[[ Given entries, beginning ]]

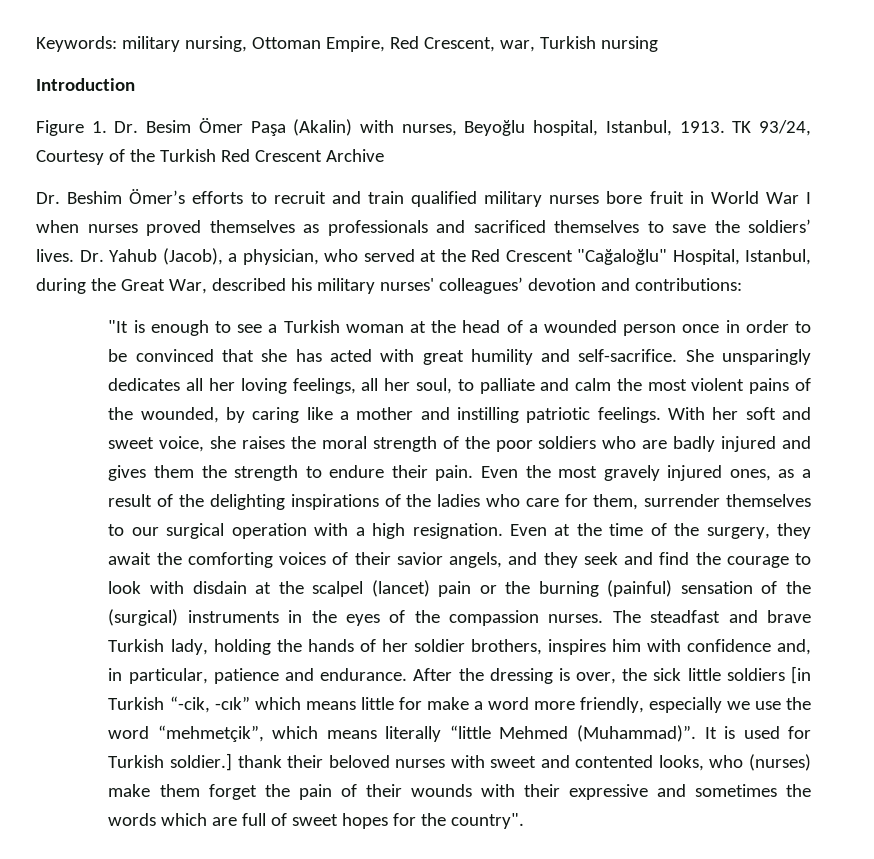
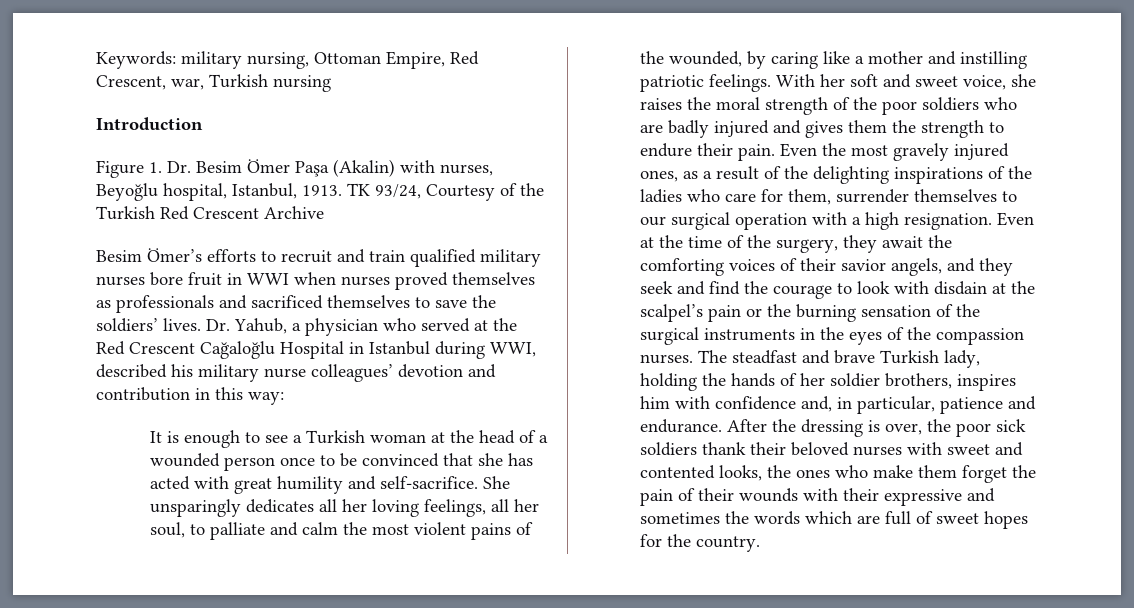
- Dr. Beshim Ömer’s efforts to recruit and train qualified military nurses bore fruit in World War I when nurses proved themselves as professionals and sacrificed themselves to save the soldiers’ lives.
+ Besim Ömer’s efforts to recruit and train qualified military nurses bore fruit in WWI when nurses proved themselves as professionals and sacrificed themselves to save the soldiers’ lives.
- Dr. Yahub (Jacob), a physician, who served at the Red Crescent "Cağaloğlu" Hospital, Istanbul, during the Great War, described his military nurses' colleagues’ devotion and contributions:
- "It is enough to see a Turkish woman at the head of a wounded person once in order to be convinced that she has acted with great humility and self-sacrifice.
+ Dr. Yahub, a physician who served at the Red Crescent Cağaloğlu Hospital in Istanbul during WWI, described his military nurse colleagues’ devotion and contribution in this way:
+ It is enough to see a Turkish woman at the head of a wounded person once to be convinced that she has acted with great humility and self-sacrifice.
- Even at the time of the surgery, they await the comforting voices of their savior angels, and they seek and find the courage to look with disdain at the scalpel (lancet) pain or the burning (painful) sensation of the (surgical) instruments in the eyes of the compassion nurses.
+ Even at the time of the surgery, they await the comforting voices of their savior angels, and they seek and find the courage to look with disdain at the scalpel’s pain or the burning sensation of the surgical instruments in the eyes of the compassion nurses.
- After the dressing is over, the sick little soldiers [in Turkish “-cik, -cık” which means little for make a word more friendly, especially we use the word “mehmetçik”, which means literally “little Mehmed (Muhammad)”. It is used for Turkish soldier.] thank their beloved nurses with sweet and contented looks, who (nurses) make them forget the pain of their wounds with their expressive and sometimes the words which are full of sweet hopes for the country".
+ After the dressing is over, the poor sick soldiers thank their beloved nurses with sweet and contented looks, the ones who make them forget the pain of their wounds with their expressive and sometimes the words which are full of sweet hopes for the country.

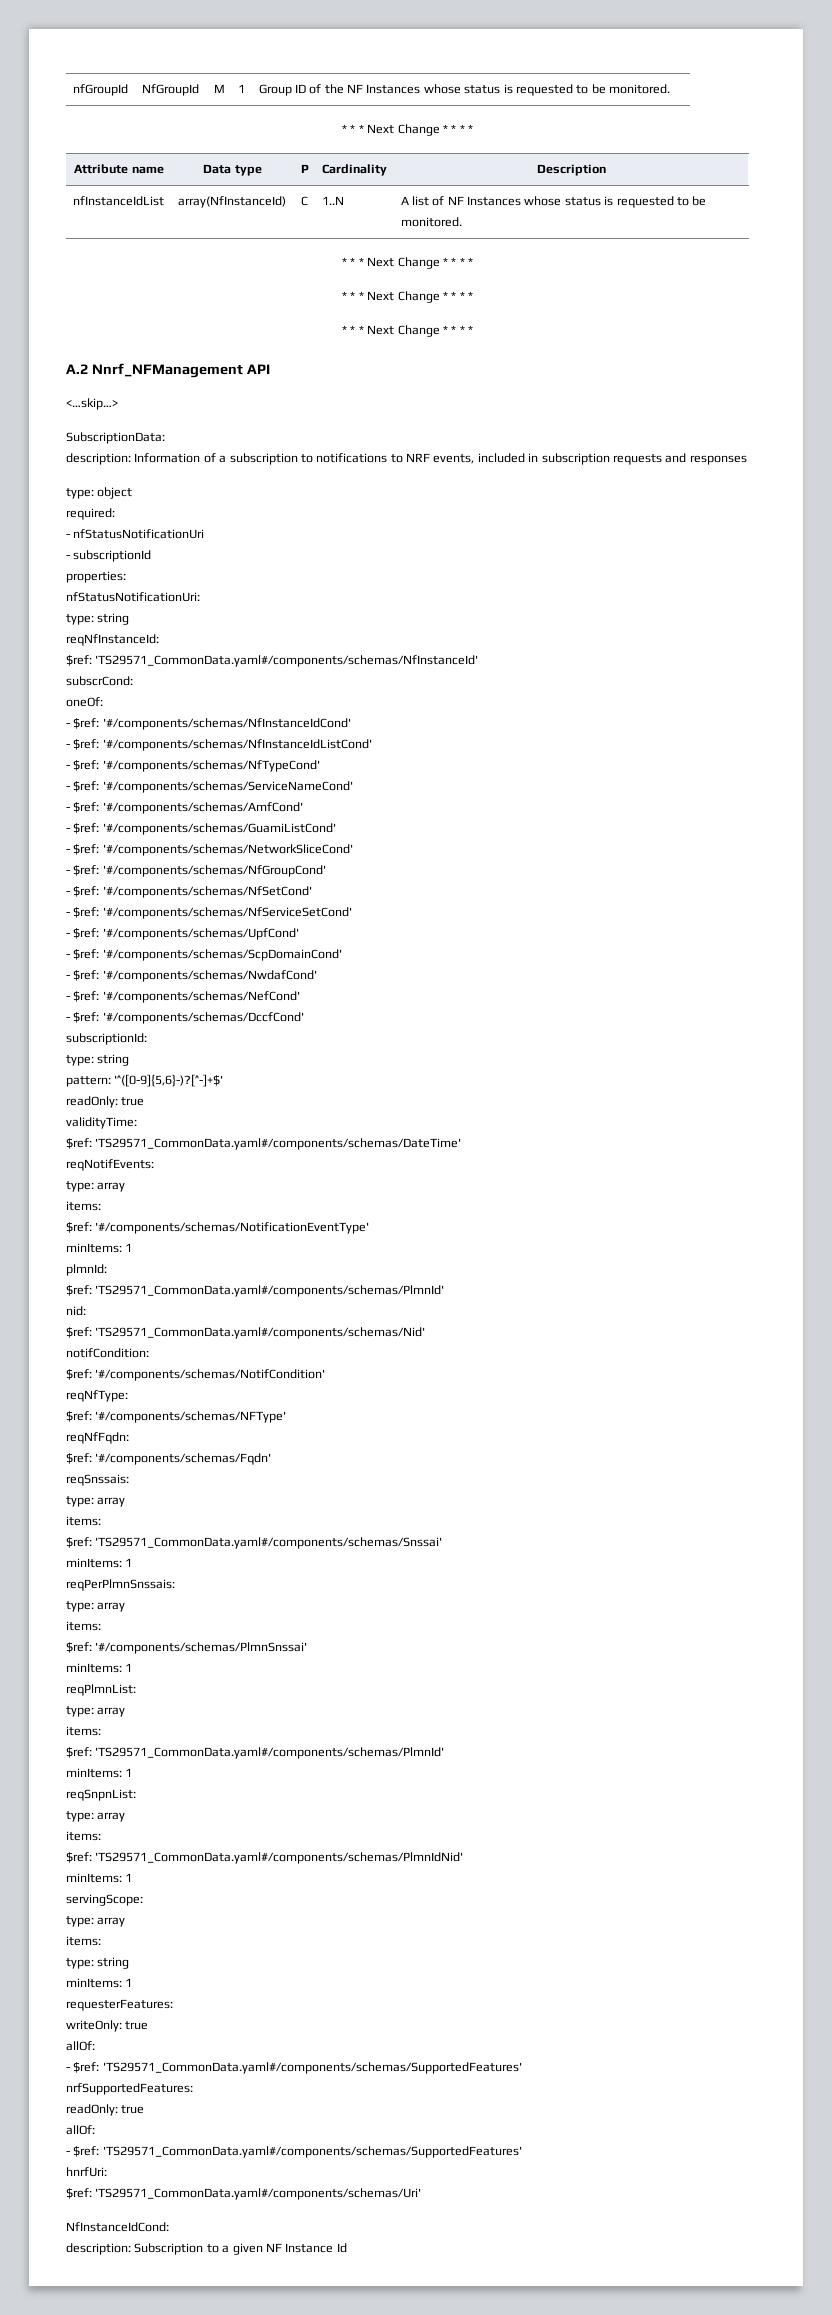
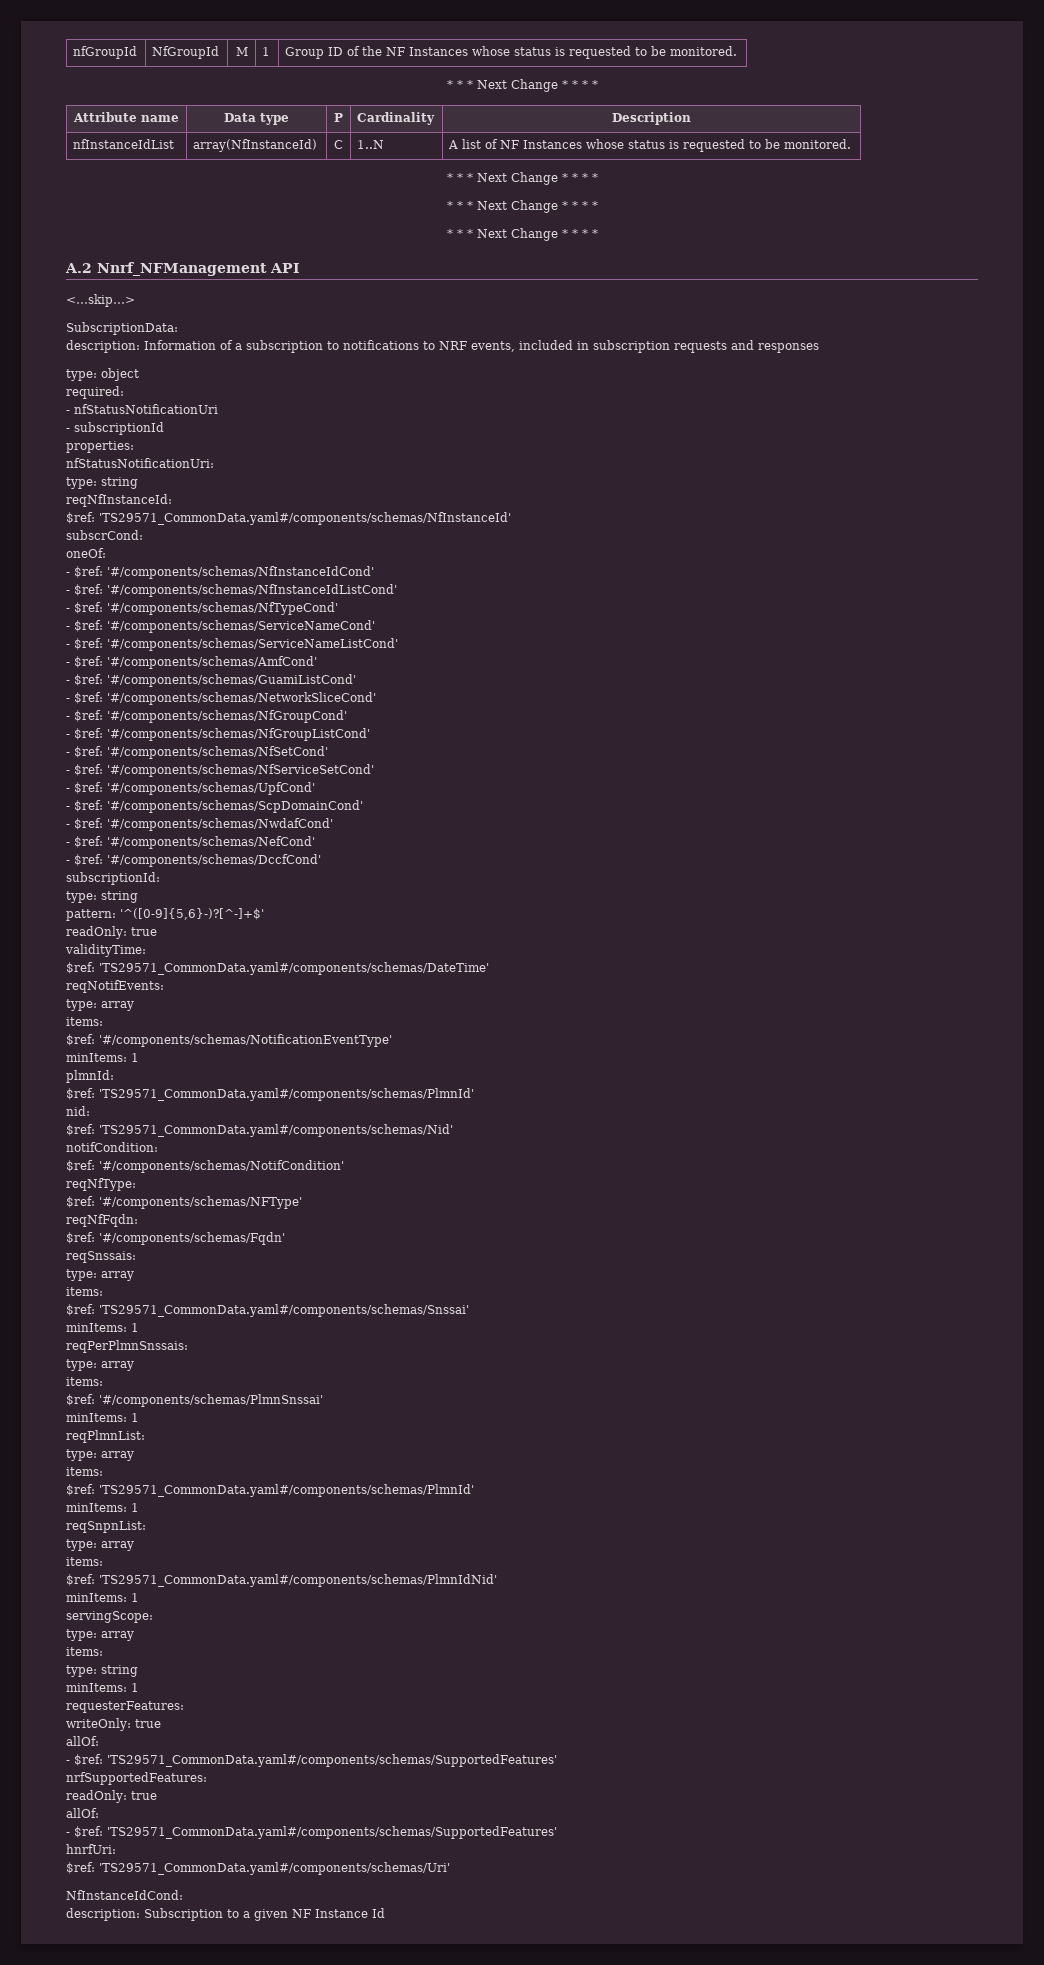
+ - $ref: '#/components/schemas/ServiceNameListCond'
+ - $ref: '#/components/schemas/NfGroupListCond'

[[ Given entries, end ]]

Work to complete:
What belongs in the answer is each line of the data that has the word "wounds".

Answer for this exercise:
- After the dressing is over, the sick little soldiers [in Turkish “-cik, -cık” which means little for make a word more friendly, especially we use the word “mehmetçik”, which means literally “little Mehmed (Muhammad)”. It is used for Turkish soldier.] thank their beloved nurses with sweet and contented looks, who (nurses) make them forget the pain of their wounds with their expressive and sometimes the words which are full of sweet hopes for the country".
+ After the dressing is over, the poor sick soldiers thank their beloved nurses with sweet and contented looks, the ones who make them forget the pain of their wounds with their expressive and sometimes the words which are full of sweet hopes for the country.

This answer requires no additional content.